## Task brief:
Below are the records. Retype exactly the lines between the lines holding "tax: 15% = 245.05 -> 12% = 186.40" and "AMABILI RESTI DI: 5", inclusive.

*** Listed entries

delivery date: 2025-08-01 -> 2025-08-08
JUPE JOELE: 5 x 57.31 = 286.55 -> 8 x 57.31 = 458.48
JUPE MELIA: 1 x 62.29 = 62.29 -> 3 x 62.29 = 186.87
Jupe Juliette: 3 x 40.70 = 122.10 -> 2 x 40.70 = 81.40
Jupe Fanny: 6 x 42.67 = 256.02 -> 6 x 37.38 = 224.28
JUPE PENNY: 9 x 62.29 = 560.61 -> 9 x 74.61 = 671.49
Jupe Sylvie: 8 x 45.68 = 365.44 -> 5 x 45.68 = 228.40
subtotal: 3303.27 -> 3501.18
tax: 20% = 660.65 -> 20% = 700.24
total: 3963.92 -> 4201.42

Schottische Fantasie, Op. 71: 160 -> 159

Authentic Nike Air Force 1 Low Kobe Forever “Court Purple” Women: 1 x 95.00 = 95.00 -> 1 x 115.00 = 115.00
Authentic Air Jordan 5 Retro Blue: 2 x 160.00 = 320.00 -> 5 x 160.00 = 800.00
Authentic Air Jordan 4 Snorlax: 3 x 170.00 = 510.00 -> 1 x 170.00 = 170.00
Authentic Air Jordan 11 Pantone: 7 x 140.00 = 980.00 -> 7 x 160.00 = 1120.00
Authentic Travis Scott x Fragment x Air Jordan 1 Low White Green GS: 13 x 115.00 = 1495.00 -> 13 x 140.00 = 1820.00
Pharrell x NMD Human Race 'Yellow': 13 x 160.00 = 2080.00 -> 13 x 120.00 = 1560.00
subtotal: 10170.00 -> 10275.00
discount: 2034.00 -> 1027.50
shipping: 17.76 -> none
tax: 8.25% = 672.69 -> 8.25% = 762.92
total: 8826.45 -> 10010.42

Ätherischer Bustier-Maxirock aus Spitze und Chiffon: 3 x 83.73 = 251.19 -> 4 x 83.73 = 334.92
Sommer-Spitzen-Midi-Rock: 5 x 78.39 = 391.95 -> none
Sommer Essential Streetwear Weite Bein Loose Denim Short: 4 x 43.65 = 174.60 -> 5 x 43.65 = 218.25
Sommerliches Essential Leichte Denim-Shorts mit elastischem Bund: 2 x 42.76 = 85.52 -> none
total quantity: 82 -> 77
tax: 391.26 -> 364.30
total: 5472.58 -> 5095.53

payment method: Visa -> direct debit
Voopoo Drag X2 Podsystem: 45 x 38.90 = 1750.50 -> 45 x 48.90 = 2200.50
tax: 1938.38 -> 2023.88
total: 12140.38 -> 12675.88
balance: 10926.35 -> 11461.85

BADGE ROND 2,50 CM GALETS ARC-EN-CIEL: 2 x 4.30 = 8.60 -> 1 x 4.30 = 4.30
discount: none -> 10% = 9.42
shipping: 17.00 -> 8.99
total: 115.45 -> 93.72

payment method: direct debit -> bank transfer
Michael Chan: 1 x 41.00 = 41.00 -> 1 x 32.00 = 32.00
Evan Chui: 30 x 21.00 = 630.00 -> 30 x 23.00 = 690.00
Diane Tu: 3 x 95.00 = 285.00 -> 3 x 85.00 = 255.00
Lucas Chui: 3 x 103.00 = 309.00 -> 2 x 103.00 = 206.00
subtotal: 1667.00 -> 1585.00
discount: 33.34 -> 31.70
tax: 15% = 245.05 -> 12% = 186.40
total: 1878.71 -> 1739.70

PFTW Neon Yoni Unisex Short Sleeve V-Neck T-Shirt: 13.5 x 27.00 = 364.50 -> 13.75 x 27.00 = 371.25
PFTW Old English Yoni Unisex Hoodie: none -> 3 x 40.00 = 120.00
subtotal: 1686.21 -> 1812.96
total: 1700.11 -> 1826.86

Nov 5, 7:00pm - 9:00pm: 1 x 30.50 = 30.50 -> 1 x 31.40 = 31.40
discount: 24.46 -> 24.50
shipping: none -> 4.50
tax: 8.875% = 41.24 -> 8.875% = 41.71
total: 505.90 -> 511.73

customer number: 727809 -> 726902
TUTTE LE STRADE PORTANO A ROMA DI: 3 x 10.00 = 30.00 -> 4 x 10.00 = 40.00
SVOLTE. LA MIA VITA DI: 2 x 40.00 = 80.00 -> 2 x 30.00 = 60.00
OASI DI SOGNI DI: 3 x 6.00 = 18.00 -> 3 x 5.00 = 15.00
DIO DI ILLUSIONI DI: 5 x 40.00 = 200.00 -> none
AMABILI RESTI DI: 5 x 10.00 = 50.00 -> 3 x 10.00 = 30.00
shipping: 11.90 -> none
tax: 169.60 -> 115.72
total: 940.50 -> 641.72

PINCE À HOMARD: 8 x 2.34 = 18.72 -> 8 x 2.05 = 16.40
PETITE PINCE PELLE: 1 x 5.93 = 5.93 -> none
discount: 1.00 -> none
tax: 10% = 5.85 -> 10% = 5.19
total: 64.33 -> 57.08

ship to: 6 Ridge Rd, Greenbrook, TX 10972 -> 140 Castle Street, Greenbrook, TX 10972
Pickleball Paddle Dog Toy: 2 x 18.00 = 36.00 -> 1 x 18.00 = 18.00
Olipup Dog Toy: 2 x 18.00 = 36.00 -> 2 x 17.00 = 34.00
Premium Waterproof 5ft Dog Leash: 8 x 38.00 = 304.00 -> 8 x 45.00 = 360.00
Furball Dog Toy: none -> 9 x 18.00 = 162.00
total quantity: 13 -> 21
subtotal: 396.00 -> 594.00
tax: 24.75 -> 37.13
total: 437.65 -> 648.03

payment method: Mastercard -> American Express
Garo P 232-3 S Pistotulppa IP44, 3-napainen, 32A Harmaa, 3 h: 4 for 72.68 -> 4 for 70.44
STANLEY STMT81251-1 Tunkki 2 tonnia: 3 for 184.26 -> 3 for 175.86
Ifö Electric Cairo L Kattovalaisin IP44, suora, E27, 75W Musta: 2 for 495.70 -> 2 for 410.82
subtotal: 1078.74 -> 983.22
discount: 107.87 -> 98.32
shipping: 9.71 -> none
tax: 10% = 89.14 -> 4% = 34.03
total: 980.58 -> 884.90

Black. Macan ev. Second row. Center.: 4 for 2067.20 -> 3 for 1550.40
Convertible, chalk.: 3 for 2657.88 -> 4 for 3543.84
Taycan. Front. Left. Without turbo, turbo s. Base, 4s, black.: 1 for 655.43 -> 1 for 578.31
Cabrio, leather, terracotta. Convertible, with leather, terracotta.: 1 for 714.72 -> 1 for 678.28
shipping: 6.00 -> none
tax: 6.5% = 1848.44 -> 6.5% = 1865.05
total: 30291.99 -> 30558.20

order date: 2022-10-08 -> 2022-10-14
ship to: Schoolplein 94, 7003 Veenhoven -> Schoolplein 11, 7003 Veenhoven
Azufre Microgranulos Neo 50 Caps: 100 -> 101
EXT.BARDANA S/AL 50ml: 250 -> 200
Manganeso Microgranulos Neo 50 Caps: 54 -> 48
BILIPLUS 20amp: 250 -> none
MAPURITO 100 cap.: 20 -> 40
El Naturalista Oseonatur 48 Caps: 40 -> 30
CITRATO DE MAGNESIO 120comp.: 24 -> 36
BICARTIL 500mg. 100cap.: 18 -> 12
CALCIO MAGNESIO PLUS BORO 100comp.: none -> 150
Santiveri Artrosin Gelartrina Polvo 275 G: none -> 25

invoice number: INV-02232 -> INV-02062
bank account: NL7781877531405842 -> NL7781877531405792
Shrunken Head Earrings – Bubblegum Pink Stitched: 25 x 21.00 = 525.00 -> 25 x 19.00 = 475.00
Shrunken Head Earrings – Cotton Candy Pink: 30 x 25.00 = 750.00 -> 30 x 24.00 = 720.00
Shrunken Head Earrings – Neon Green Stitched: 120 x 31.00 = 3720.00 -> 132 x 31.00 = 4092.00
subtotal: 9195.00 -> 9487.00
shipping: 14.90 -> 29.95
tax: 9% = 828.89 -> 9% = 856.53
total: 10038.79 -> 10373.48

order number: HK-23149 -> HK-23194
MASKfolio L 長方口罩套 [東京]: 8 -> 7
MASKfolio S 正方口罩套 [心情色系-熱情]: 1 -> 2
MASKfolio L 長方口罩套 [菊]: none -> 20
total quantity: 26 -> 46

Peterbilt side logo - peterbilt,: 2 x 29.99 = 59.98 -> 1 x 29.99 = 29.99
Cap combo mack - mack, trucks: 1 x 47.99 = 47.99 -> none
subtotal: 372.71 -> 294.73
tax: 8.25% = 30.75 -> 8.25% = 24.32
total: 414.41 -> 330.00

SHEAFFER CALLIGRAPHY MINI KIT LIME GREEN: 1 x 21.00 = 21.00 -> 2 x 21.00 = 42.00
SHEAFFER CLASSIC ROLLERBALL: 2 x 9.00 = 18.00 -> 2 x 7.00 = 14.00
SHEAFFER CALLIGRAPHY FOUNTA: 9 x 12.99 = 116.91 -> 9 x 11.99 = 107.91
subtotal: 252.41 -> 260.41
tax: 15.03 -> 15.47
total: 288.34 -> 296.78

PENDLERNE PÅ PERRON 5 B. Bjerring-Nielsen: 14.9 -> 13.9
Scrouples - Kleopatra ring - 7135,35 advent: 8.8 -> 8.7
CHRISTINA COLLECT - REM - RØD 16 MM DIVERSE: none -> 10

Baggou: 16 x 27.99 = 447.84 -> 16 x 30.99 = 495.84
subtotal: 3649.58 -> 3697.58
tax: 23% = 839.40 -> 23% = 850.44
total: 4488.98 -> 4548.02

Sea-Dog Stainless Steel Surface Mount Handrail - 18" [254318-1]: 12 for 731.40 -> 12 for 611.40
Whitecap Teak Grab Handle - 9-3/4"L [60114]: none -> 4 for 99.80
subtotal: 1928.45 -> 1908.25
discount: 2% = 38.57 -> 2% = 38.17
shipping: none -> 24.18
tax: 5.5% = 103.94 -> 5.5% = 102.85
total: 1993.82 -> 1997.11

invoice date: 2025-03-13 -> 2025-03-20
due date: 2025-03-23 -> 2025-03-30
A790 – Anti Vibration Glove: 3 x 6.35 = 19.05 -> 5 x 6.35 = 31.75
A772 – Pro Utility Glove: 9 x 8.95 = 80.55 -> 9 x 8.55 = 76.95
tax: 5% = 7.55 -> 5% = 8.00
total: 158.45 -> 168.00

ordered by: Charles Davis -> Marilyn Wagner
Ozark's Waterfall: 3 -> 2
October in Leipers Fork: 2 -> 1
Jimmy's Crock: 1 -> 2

******

## Response to the task:
tax: 15% = 245.05 -> 12% = 186.40
total: 1878.71 -> 1739.70

PFTW Neon Yoni Unisex Short Sleeve V-Neck T-Shirt: 13.5 x 27.00 = 364.50 -> 13.75 x 27.00 = 371.25
PFTW Old English Yoni Unisex Hoodie: none -> 3 x 40.00 = 120.00
subtotal: 1686.21 -> 1812.96
total: 1700.11 -> 1826.86

Nov 5, 7:00pm - 9:00pm: 1 x 30.50 = 30.50 -> 1 x 31.40 = 31.40
discount: 24.46 -> 24.50
shipping: none -> 4.50
tax: 8.875% = 41.24 -> 8.875% = 41.71
total: 505.90 -> 511.73

customer number: 727809 -> 726902
TUTTE LE STRADE PORTANO A ROMA DI: 3 x 10.00 = 30.00 -> 4 x 10.00 = 40.00
SVOLTE. LA MIA VITA DI: 2 x 40.00 = 80.00 -> 2 x 30.00 = 60.00
OASI DI SOGNI DI: 3 x 6.00 = 18.00 -> 3 x 5.00 = 15.00
DIO DI ILLUSIONI DI: 5 x 40.00 = 200.00 -> none
AMABILI RESTI DI: 5 x 10.00 = 50.00 -> 3 x 10.00 = 30.00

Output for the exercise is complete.